Adverb Clauses of Contrast
Adverb clauses of contrast express the opposite of what you would expect. These words introduce adverb clauses of contrast: although, even though, though, whereas, while
- Although he just lost his job, he is taking a trip to Europe next week.
- Earl Boykins is a professional basketball player even though he is very short.
- She doesn’t speak Japanese though she has lived in Japan for 10 years.
- John prefers coffee whereas Mary prefers tea.
- While my brother studied Spanish, I studied French.
Adverb clauses of cause and effect
Adverb clauses of cause and effect explain why something has happened. Introduce adverb clauses of cause and effect with the following words: because, since, as, so (that).
- I didn’t go to Juan’s party because I’m very shy.
- Since they did not offer the job to me, I found another position.
- I never eat hamburgers as I’m a vegetarian.
- Please let me know when you are arriving so (that) I can meet you at the airport.
Adverb clauses of condition
Conditional adverb clauses talk about what might happen as long as some other condition takes place. These word introduce adverb clauses of condition: if, even if, unless, whether or not.
- If I were rich, I would start a business.
- She will never return to him even if he quits drinking.
- Unless the weather changes, we will not be able to go on our picnic.
- I will be at work tomorrow whether or not it snows.
Reducing adverb clauses
Some, but not all, adverb clauses can be reduced. When this happens, there is no longer both a subject and a verb. Therefore and adverb clause becomes and adverb phrase. You will see two sentences below for each type of adverb clause that can be reduced. The first will be with an adverb clause, and the second with an adverb phrase. The meaning of the sentences will remain the same.
Time–To reduce adverb causes of time, use this formula: time word + ing form of the verb
- Before he applied for his job at the university, he did a lot of research.
- Before applying for his job at the university, he did a lot of research. Note that if the adverb phrase comes at the beginning of the sentence, you will need a comma.
Contrast–To reduce adverb clauses of contrast, use this formula: contrast word + ing form of the verb
- He was always broke though he earned a high salary.
- He was always broke though earning a high salary. Note that when the adverb phrase comes at the end of the sentence, you do not need a comma.
To reduce adverb clauses with be verb, use this formula: contrast word + adjective
Cause and effect–To reduce adverb clauses of cause and effect, use this formula: ing form of the verb + adjective for be verb, subject for all other verbs.
- Because she was late, she drove to work instead of taking the bus.
- Being late, she drove to work instead of taking the bus.
- As Bob had extra work to do, he stayed at the office late.
- Having extra work to do, Bob stayed at the office late.
You now know that adverb clauses modify, describe, or give us more information about the verb in the sentence. They are dependent clauses.
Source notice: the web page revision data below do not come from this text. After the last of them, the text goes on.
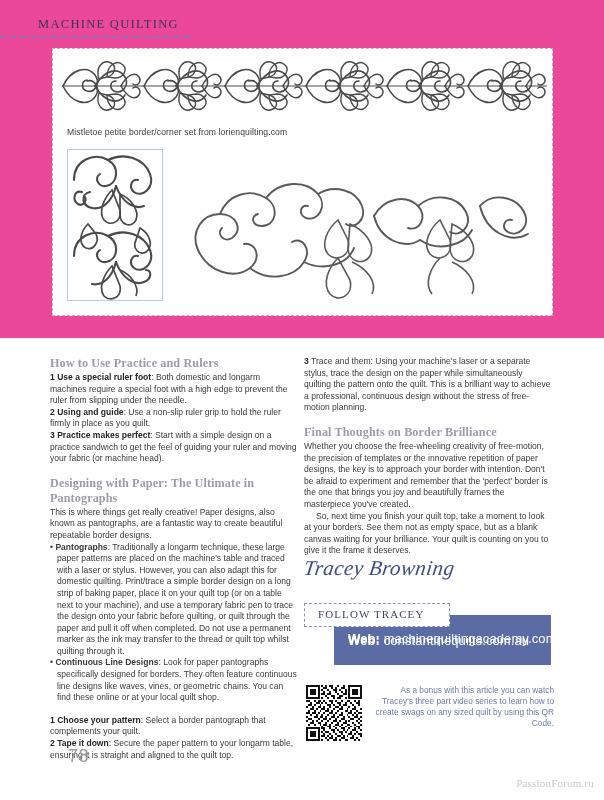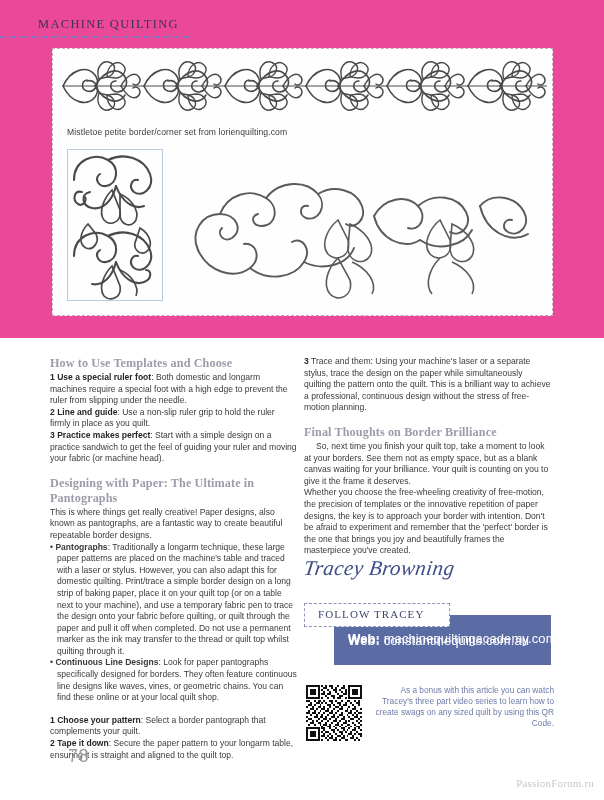--- a/index.html
+++ b/index.html
@@ -350,7 +350,7 @@
 
   <div class="column" id="col-left">
 
-    <h3 class="sec-head">How to Use Templates and Choose</h3>
+    <h3 class="sec-head">How to Use Practice and Rulers</h3>
 
     <p class="body"><b><span>1</span> <span>Use a special ruler foot</span></b><span>: Both domestic and longarm machines require a special foot with a high edge to prevent the ruler from slipping under the needle.</span></p>
 

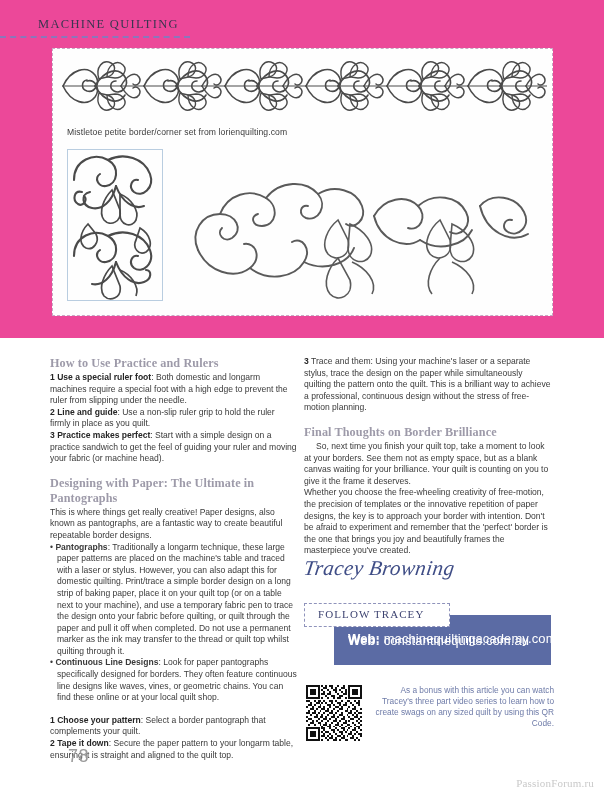--- a/index.html
+++ b/index.html
@@ -354,7 +354,7 @@
 
     <p class="body"><b><span>1</span> <span>Use a special ruler foot</span></b><span>: Both domestic and longarm machines require a special foot with a high edge to prevent the ruler from slipping under the needle.</span></p>
 
-    <p class="body"><b><span>2</span> <span>Line and guide</span></b><span>: Use a non-slip ruler grip to hold the ruler firmly in place as you quilt.</span></p>
+    <p class="body"><b><span>2</span> <span>Using and guide</span></b><span>: Use a non-slip ruler grip to hold the ruler firmly in place as you quilt.</span></p>
 
     <p class="body"><b><span>3</span> <span>Practice makes perfect</span></b><span>: Start with a simple design on a practice sandwich to get the feel of guiding your ruler and moving your fabric (or machine head).</span></p>
 

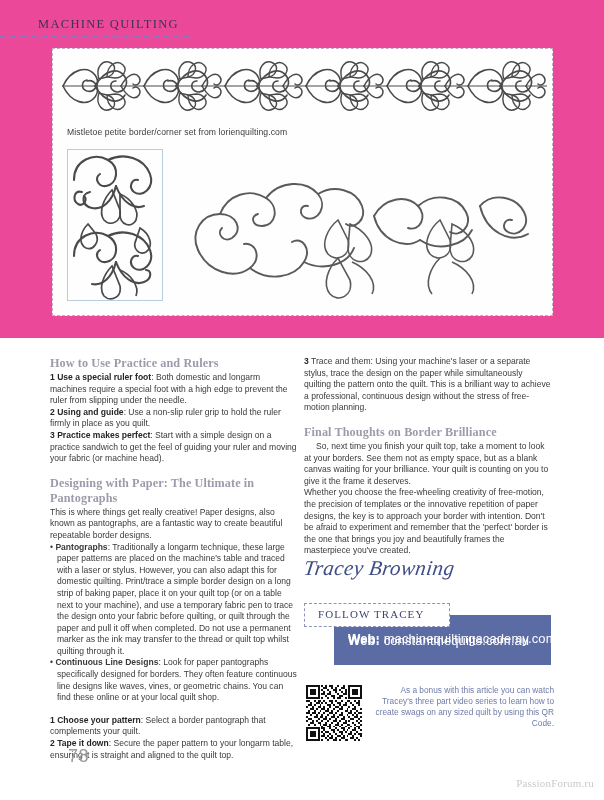--- a/index.html
+++ b/index.html
@@ -385,9 +385,9 @@
 
     <h3 class="sec-head">Final Thoughts on Border Brilliance</h3>
 
+    <p class="body">Whether you choose the free-wheeling creativity of free-motion, the precision of templates or the innovative repetition of paper designs, the key is to approach your border with intention. Don't be afraid to experiment and remember that the 'perfect' border is the one that brings you joy and beautifully frames the masterpiece you've created.</p>
+
     <p class="body indent">So, next time you finish your quilt top, take a moment to look at your borders. See them not as empty space, but as a blank canvas waiting for your brilliance. Your quilt is counting on you to give it the frame it deserves.</p>
-
-    <p class="body">Whether you choose the free-wheeling creativity of free-motion, the precision of templates or the innovative repetition of paper designs, the key is to approach your border with intention. Don't be afraid to experiment and remember that the 'perfect' border is the one that brings you joy and beautifully frames the masterpiece you've created.</p>
 
   </div>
There are 4 types of adverb clauses: time, contrast, cause and effect, and condition. The adverb clause may come at the beginning or at the end of the sentence. Adverb clauses are introduced by specific words that will tell you what type of an adverb clause it is. Finally, certain types of adverb clauses (time, contrast, and cause and effect) can be reduced to adverb phrases. The download will give you more practice using and understanding adverb clauses.
Idioms of the day
- more than one way to skin a cat–This means that there is more than one way to solve a problem. My sister always insists that you have to vacuum the living room first and then the bedroom. I don’t think it matters, as long as the house gets clean. There is more than one way to skin a cat.
- to teach an old dog new tricks–This means to replace old habit or skills with new ones. No matter how hard I try, I just can’t learn computer programming. I guess you can’t teach an old dog new tricks.